Niente confisca per l’evasore fiscale

La misura di prevenzione patrimoniale della confisca non è applicabile nei confronti dell’evasore fiscale.

In tema di misure di prevenzione patrimoniale, infatti, il mero “status” di evasore fiscale non è sufficiente ai fini del giudizio di pericolosità generica che legittima l’applicazione della confisca, considerato che i requisiti di stretta interpretazione necessari per l’assoggettabilità a tale misura sono indicati dagli artt. 1 e 4 D.Lgs. n. 159/2011 e concernono i soggetti abitualmente dediti a traffici delittuosi e che vivono abitualmente, anche in parte, con i proventi di attività delittuose; requisiti non automaticamente e necessariamente sovrapponibili all’evasore fiscale. Sicché, se i delitti tributari possono consentire l’applicazione di misure di prevenzione, il decreto di confisca dei beni del proposto deve precisare, tra l’altro, il superamento delle soglie di punibilità nel corso del tempo ed in relazione alle norme allora vigenti per i diversi delitti.

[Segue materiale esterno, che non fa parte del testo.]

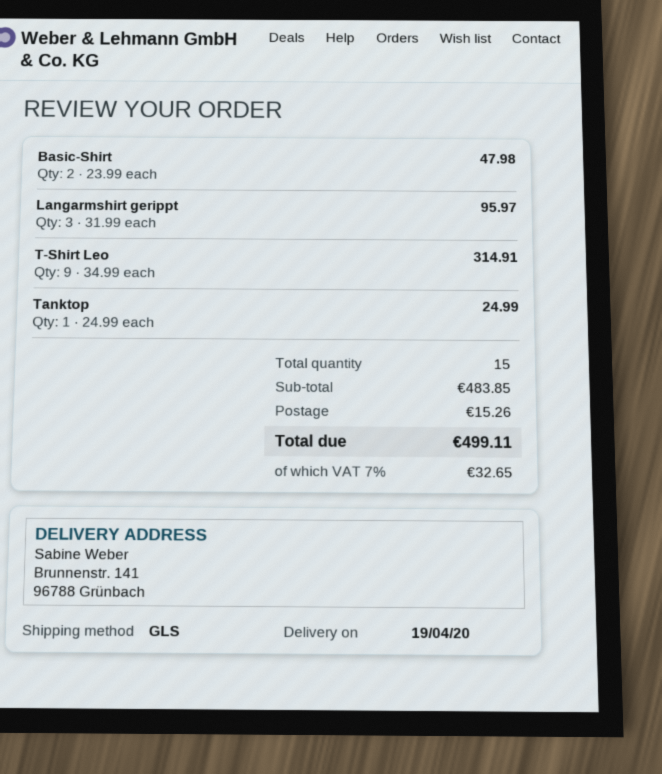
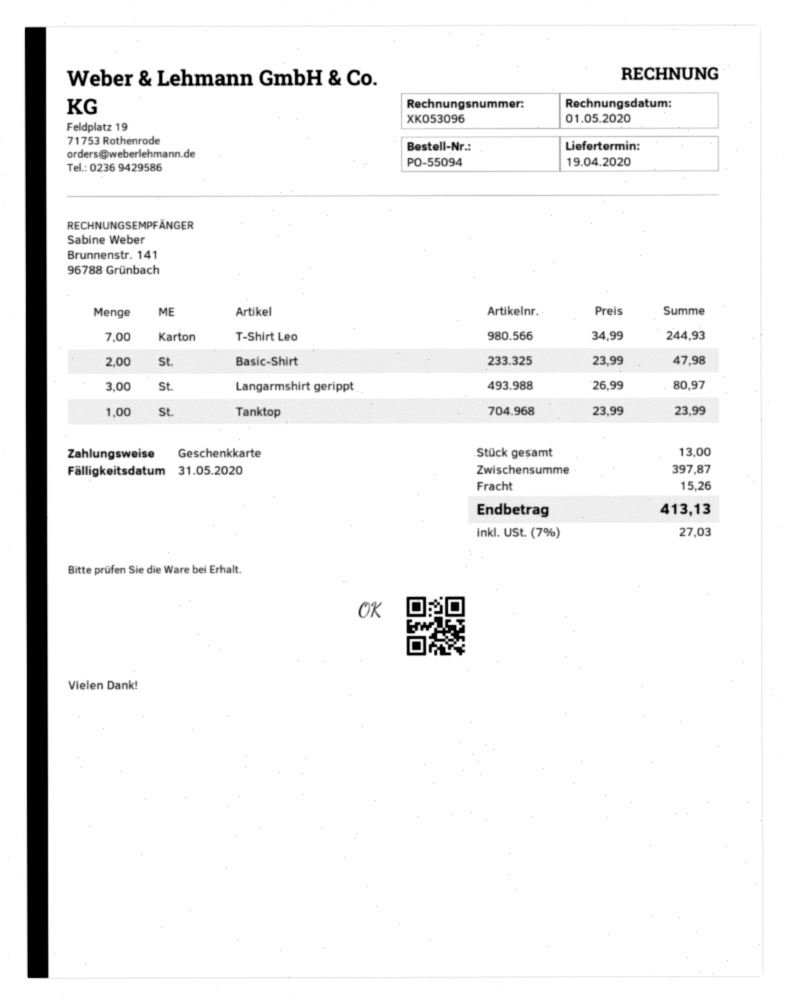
Langarmshirt gerippt: 3 x 31.99 = 95.97 -> 3 x 26.99 = 80.97
T-Shirt Leo: 9 x 34.99 = 314.91 -> 7 x 34.99 = 244.93
Tanktop: 1 x 24.99 = 24.99 -> 1 x 23.99 = 23.99
total quantity: 15 -> 13
subtotal: 483.85 -> 397.87
tax: 7% = 32.65 -> 7% = 27.03
total: 499.11 -> 413.13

E’ quanto stabilito dalla Corte di Cassazione, sesta sezione penale, con sentenza n. 51059 dell’8 novembre 2017, accogliendo il ricorso di tre soggetti messi sotto processo per evasione fiscale, avverso il decreto della Corte d’appello che confermava la confisca dei loro beni.

Pur potendo ritenersi legittima, nel caso de quo – in virtù del principio di autonomia del giudizio di prevenzione rispetto a quello penale - l’applicazione della misura patrimoniale della confisca nei confronti dei soggetti imputati, nonostante l’intervenuta assoluzione in sede penale, il decreto impugnato evidenzia tuttavia un motivazione meramente apparente (e va pertanto annullato), laddove non fornisce dimostrazione dei requisiti necessari per l’assoggettabilità alla misura di prevenzione, ai sensi dei citati artt. 1 e 4 D.Lgs. n. 159/2011.